Collected data entries:
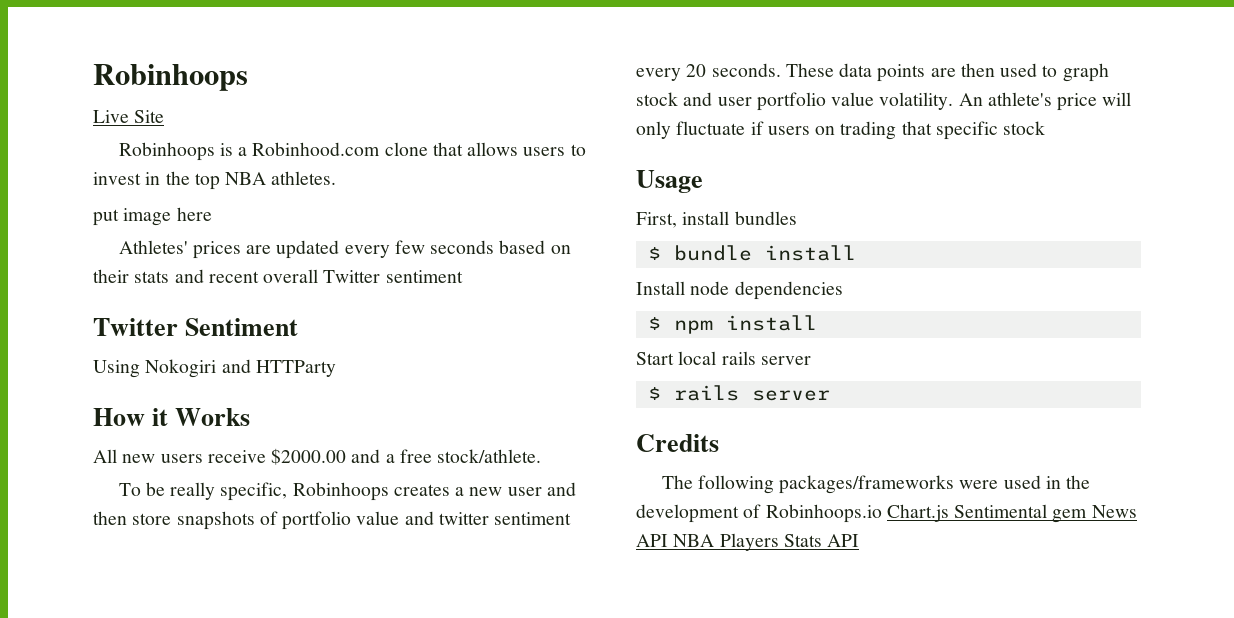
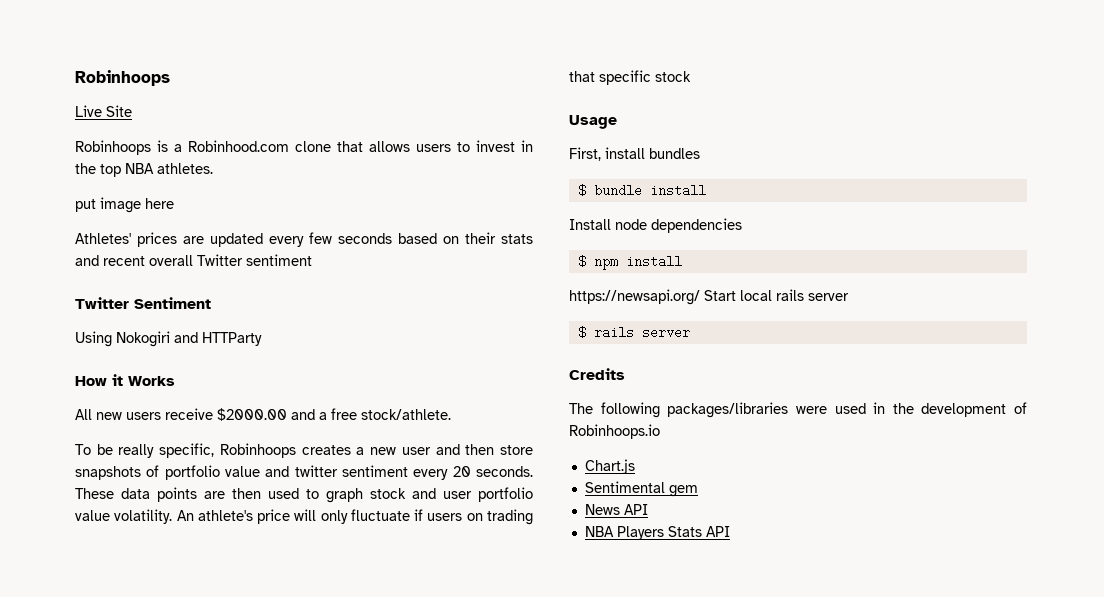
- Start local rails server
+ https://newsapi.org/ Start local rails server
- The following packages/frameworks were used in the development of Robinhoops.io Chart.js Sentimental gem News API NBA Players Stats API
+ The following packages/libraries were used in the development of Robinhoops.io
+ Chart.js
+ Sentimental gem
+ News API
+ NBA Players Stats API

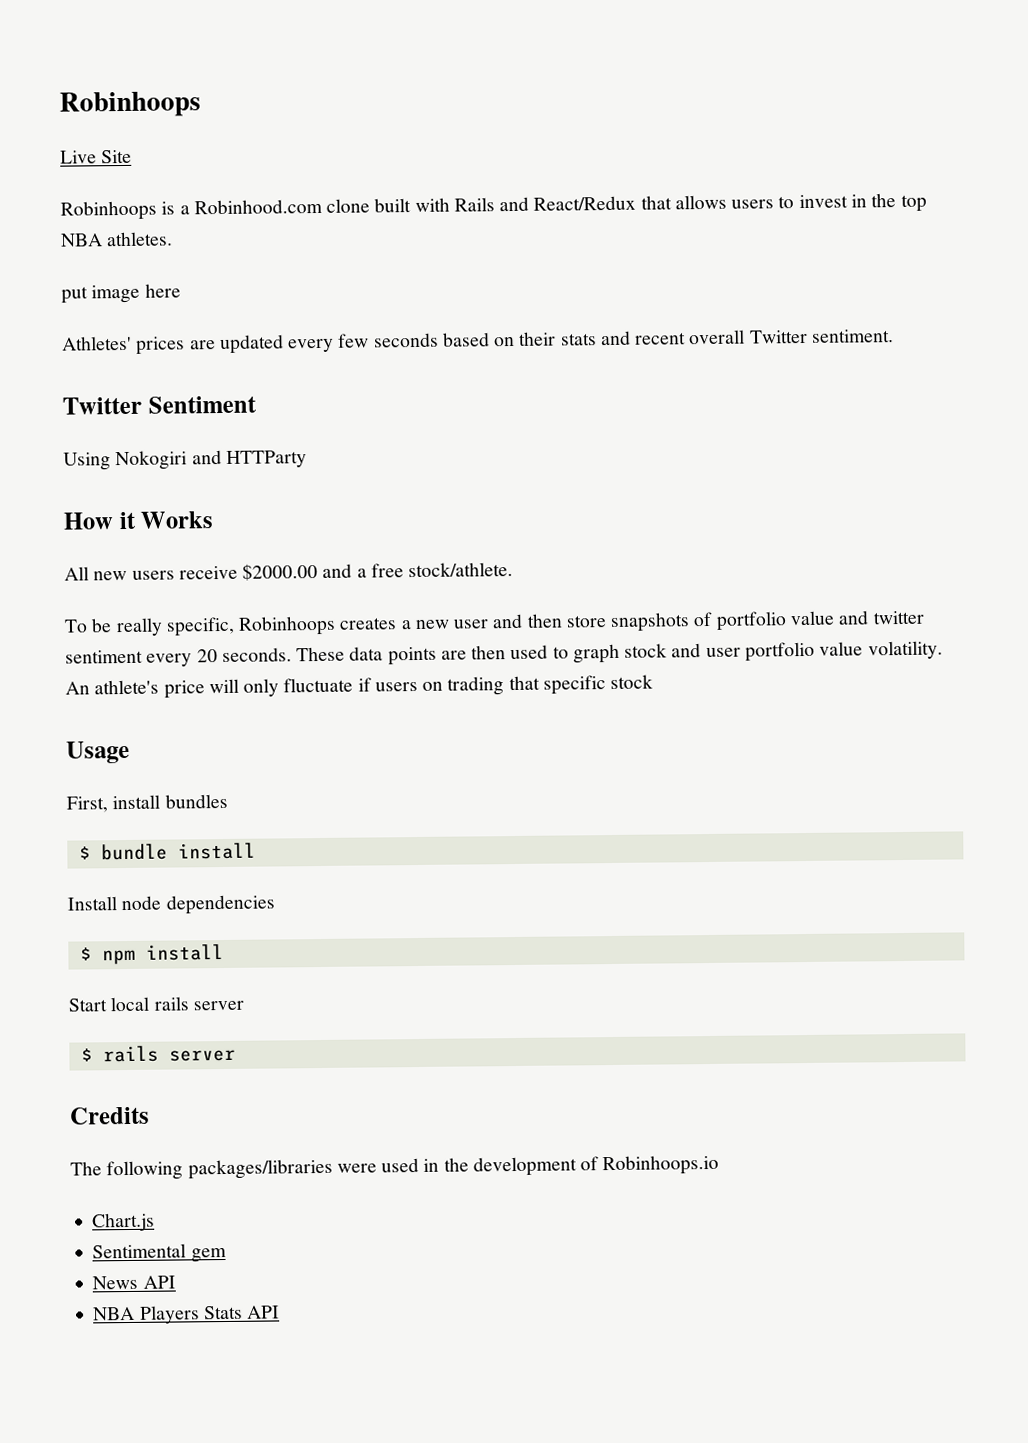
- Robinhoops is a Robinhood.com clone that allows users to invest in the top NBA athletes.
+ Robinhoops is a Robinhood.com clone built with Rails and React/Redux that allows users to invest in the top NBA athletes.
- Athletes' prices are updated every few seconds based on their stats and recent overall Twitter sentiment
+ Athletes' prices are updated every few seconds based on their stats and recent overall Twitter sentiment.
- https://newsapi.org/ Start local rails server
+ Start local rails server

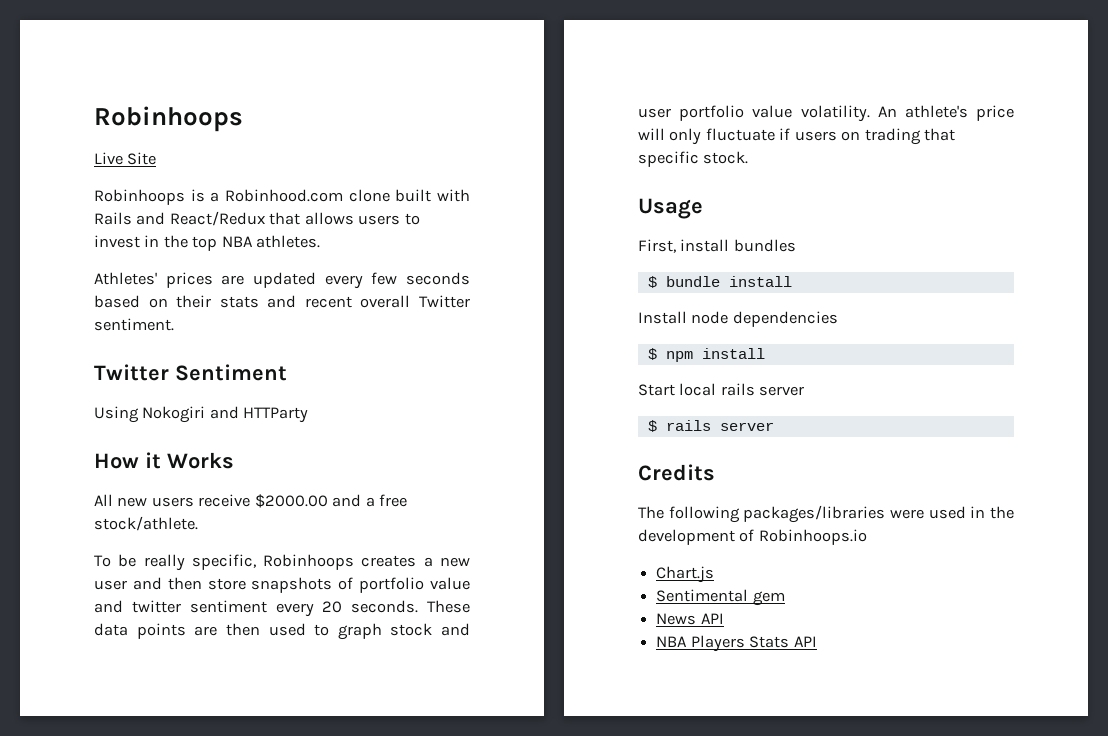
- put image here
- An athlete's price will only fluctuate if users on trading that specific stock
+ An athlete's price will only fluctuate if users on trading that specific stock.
==
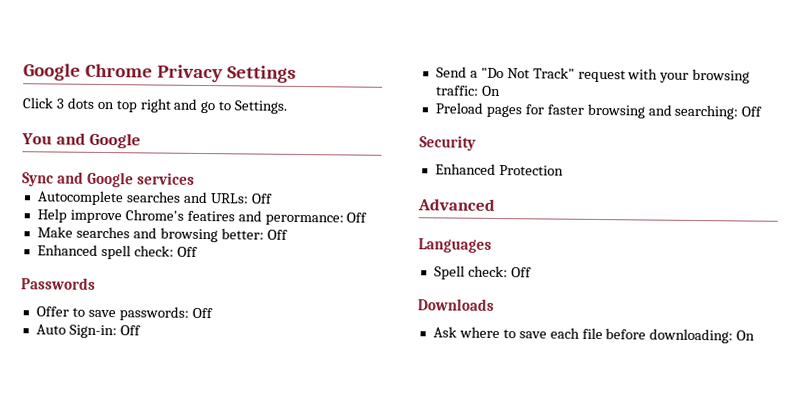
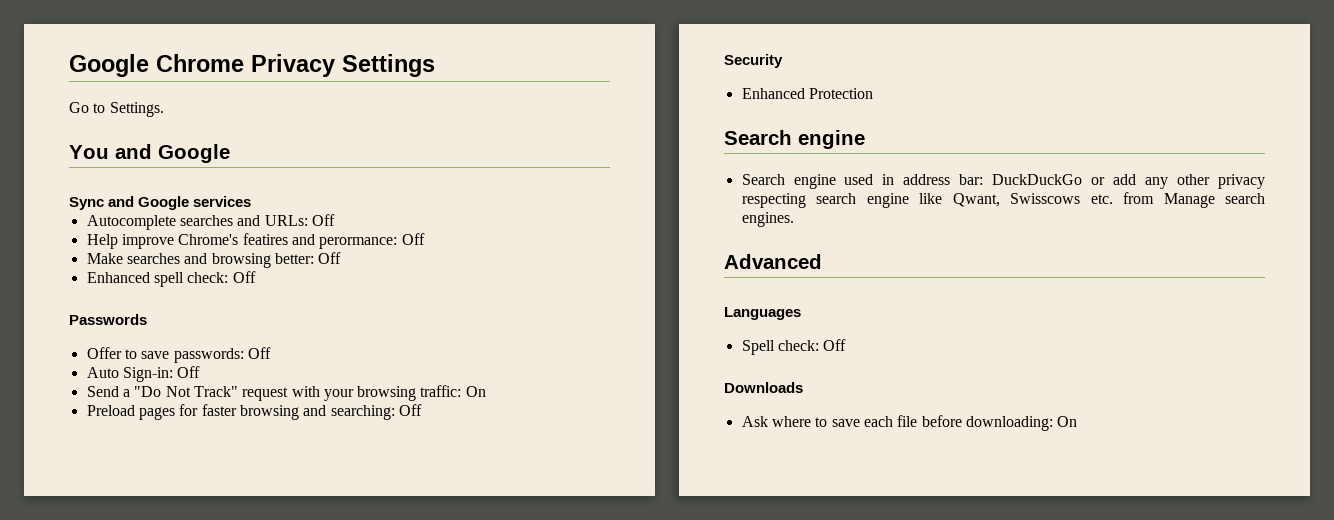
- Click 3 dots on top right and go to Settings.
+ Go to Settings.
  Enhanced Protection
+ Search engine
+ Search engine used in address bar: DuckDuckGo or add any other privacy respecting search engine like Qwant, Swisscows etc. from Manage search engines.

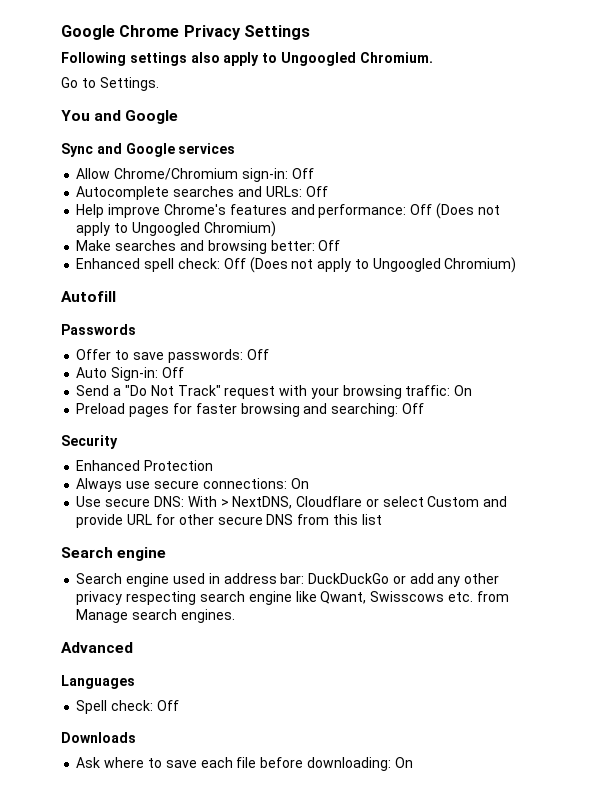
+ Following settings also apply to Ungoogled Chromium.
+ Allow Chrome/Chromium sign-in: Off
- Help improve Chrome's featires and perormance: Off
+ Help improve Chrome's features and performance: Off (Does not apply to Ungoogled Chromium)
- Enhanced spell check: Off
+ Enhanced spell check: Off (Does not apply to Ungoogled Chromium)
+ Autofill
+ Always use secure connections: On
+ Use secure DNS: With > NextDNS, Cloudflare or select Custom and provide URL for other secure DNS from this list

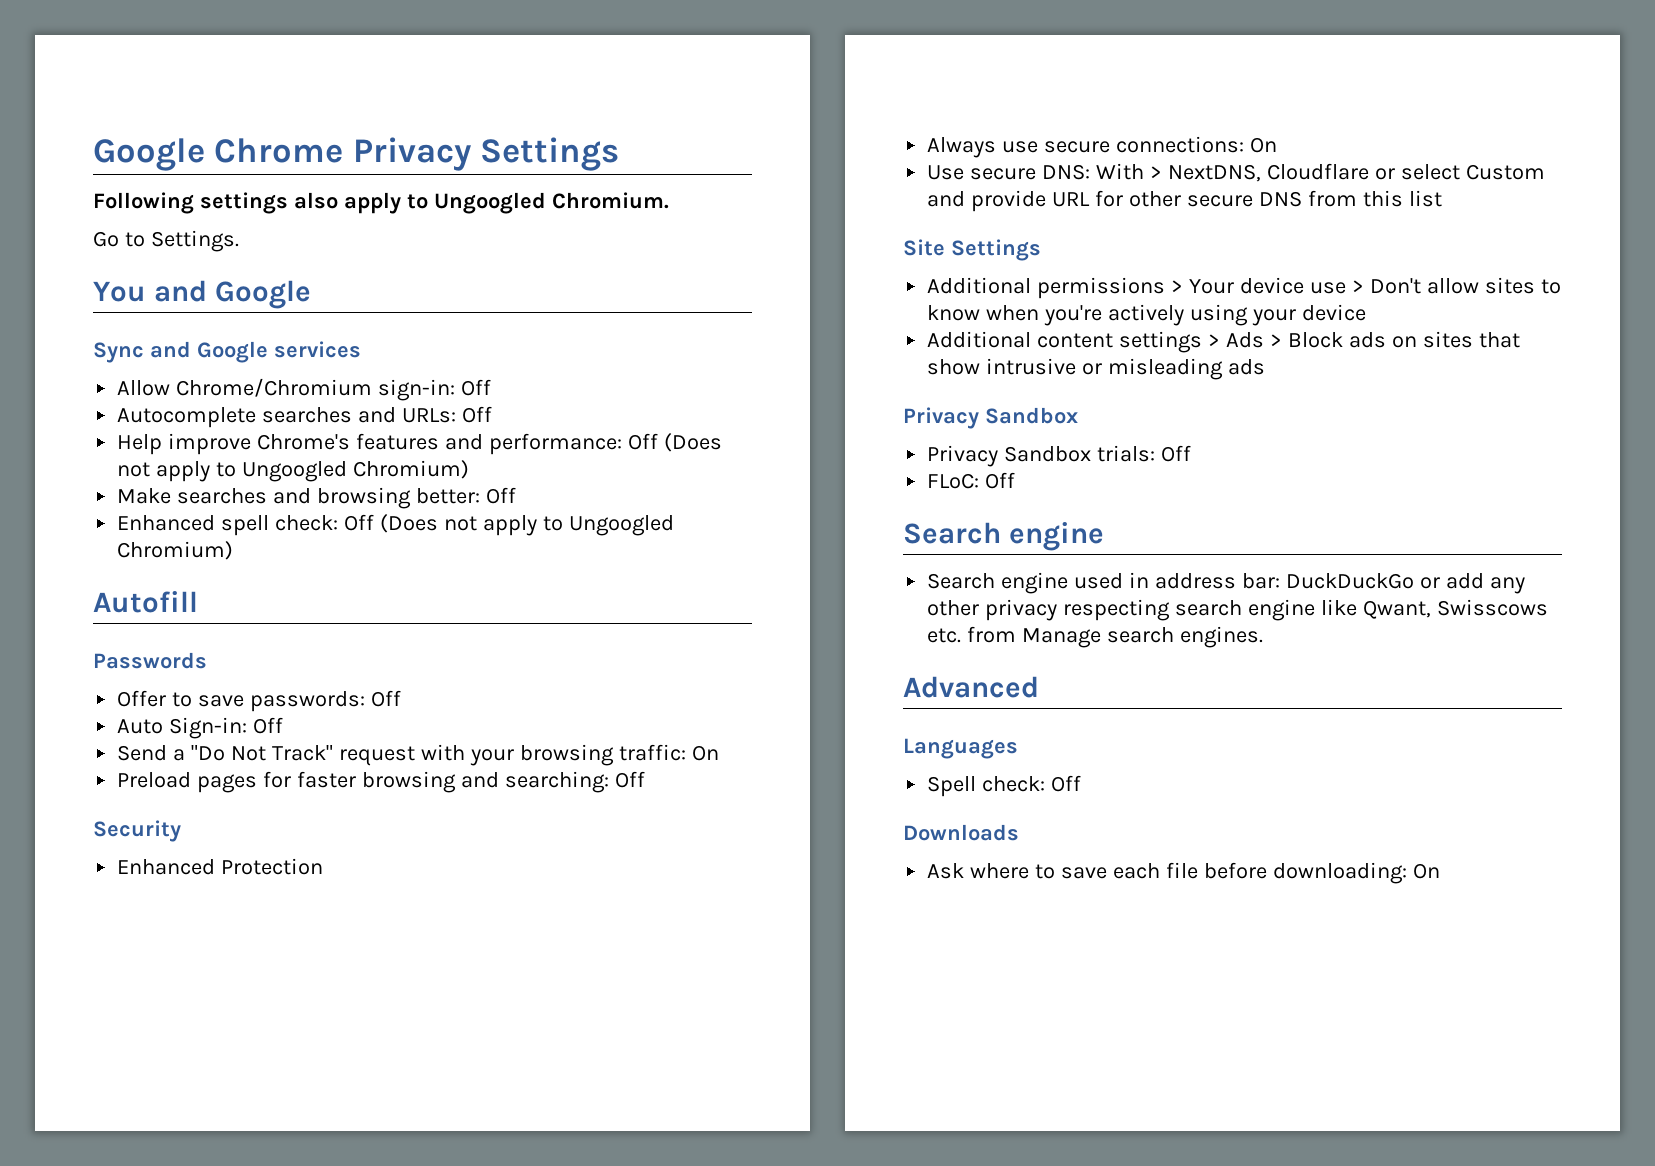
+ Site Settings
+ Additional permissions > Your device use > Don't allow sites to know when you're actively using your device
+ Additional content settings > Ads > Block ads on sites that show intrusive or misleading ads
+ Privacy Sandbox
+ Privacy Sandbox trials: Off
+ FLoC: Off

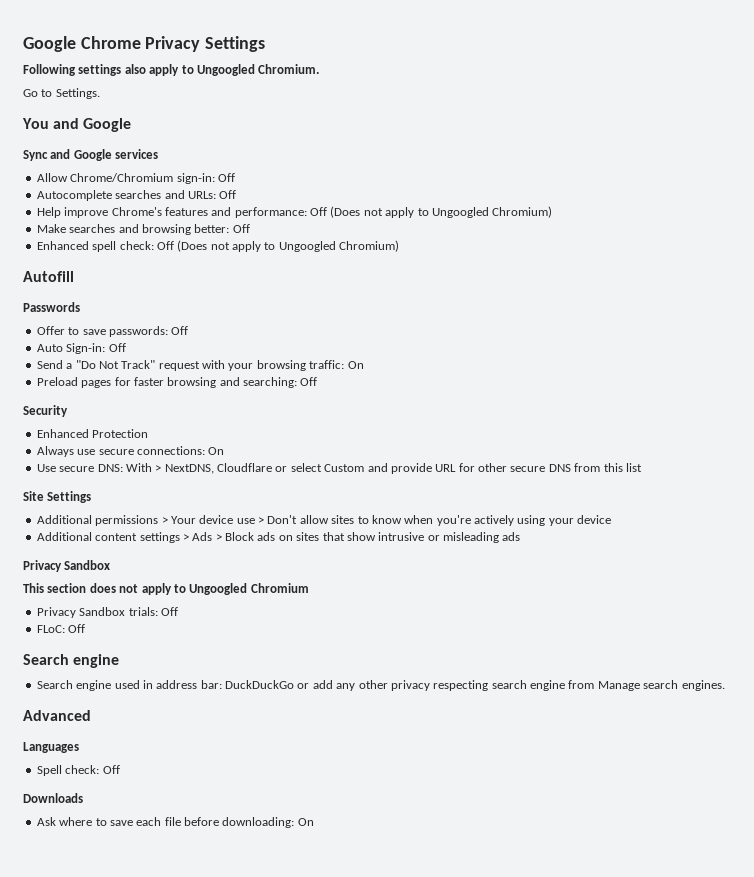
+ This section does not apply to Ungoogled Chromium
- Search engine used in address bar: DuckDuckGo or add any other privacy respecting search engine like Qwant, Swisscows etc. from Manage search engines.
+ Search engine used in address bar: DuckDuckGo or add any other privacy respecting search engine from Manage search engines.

**Prompt:** Now transcribe the lines above exactly, starting at the line containing "- Click 3 dots" and ending at the line containing "engine from Manage search engines.", both lines included, pictures excluded.

**Exercise solution:**
- Click 3 dots on top right and go to Settings.
+ Go to Settings.
  Enhanced Protection
+ Search engine
+ Search engine used in address bar: DuckDuckGo or add any other privacy respecting search engine like Qwant, Swisscows etc. from Manage search engines.

+ Following settings also apply to Ungoogled Chromium.
+ Allow Chrome/Chromium sign-in: Off
- Help improve Chrome's featires and perormance: Off
+ Help improve Chrome's features and performance: Off (Does not apply to Ungoogled Chromium)
- Enhanced spell check: Off
+ Enhanced spell check: Off (Does not apply to Ungoogled Chromium)
+ Autofill
+ Always use secure connections: On
+ Use secure DNS: With > NextDNS, Cloudflare or select Custom and provide URL for other secure DNS from this list

+ Site Settings
+ Additional permissions > Your device use > Don't allow sites to know when you're actively using your device
+ Additional content settings > Ads > Block ads on sites that show intrusive or misleading ads
+ Privacy Sandbox
+ Privacy Sandbox trials: Off
+ FLoC: Off

+ This section does not apply to Ungoogled Chromium
- Search engine used in address bar: DuckDuckGo or add any other privacy respecting search engine like Qwant, Swisscows etc. from Manage search engines.
+ Search engine used in address bar: DuckDuckGo or add any other privacy respecting search engine from Manage search engines.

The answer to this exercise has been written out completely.